▸ **Activity**
Give back the entries below verbatim.

BEGIN

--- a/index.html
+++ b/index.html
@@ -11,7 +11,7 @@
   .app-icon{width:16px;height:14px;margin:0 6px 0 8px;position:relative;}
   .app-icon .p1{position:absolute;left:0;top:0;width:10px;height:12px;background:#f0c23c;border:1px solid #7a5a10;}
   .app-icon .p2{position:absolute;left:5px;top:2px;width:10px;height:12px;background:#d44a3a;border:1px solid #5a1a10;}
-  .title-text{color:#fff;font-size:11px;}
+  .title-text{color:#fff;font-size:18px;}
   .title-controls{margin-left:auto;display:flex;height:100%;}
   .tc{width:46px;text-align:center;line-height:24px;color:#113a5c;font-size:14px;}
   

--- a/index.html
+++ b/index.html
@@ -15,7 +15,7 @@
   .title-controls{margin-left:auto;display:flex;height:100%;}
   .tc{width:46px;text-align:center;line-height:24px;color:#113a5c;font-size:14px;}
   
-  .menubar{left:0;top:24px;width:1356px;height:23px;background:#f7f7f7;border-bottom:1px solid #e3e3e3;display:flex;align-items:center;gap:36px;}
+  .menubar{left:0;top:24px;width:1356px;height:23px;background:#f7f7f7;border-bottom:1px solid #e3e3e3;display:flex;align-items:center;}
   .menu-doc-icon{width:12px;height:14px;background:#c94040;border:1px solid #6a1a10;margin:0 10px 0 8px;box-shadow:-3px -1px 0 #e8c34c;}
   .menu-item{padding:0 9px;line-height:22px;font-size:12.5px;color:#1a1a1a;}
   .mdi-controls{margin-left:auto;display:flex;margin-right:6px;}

END

▸ **Task response**
--- a/index.html
+++ b/index.html
@@ -11,7 +11,7 @@
   .app-icon{width:16px;height:14px;margin:0 6px 0 8px;position:relative;}
   .app-icon .p1{position:absolute;left:0;top:0;width:10px;height:12px;background:#f0c23c;border:1px solid #7a5a10;}
   .app-icon .p2{position:absolute;left:5px;top:2px;width:10px;height:12px;background:#d44a3a;border:1px solid #5a1a10;}
-  .title-text{color:#fff;font-size:11px;}
+  .title-text{color:#fff;font-size:18px;}
   .title-controls{margin-left:auto;display:flex;height:100%;}
   .tc{width:46px;text-align:center;line-height:24px;color:#113a5c;font-size:14px;}
   

--- a/index.html
+++ b/index.html
@@ -15,7 +15,7 @@
   .title-controls{margin-left:auto;display:flex;height:100%;}
   .tc{width:46px;text-align:center;line-height:24px;color:#113a5c;font-size:14px;}
   
-  .menubar{left:0;top:24px;width:1356px;height:23px;background:#f7f7f7;border-bottom:1px solid #e3e3e3;display:flex;align-items:center;gap:36px;}
+  .menubar{left:0;top:24px;width:1356px;height:23px;background:#f7f7f7;border-bottom:1px solid #e3e3e3;display:flex;align-items:center;}
   .menu-doc-icon{width:12px;height:14px;background:#c94040;border:1px solid #6a1a10;margin:0 10px 0 8px;box-shadow:-3px -1px 0 #e8c34c;}
   .menu-item{padding:0 9px;line-height:22px;font-size:12.5px;color:#1a1a1a;}
   .mdi-controls{margin-left:auto;display:flex;margin-right:6px;}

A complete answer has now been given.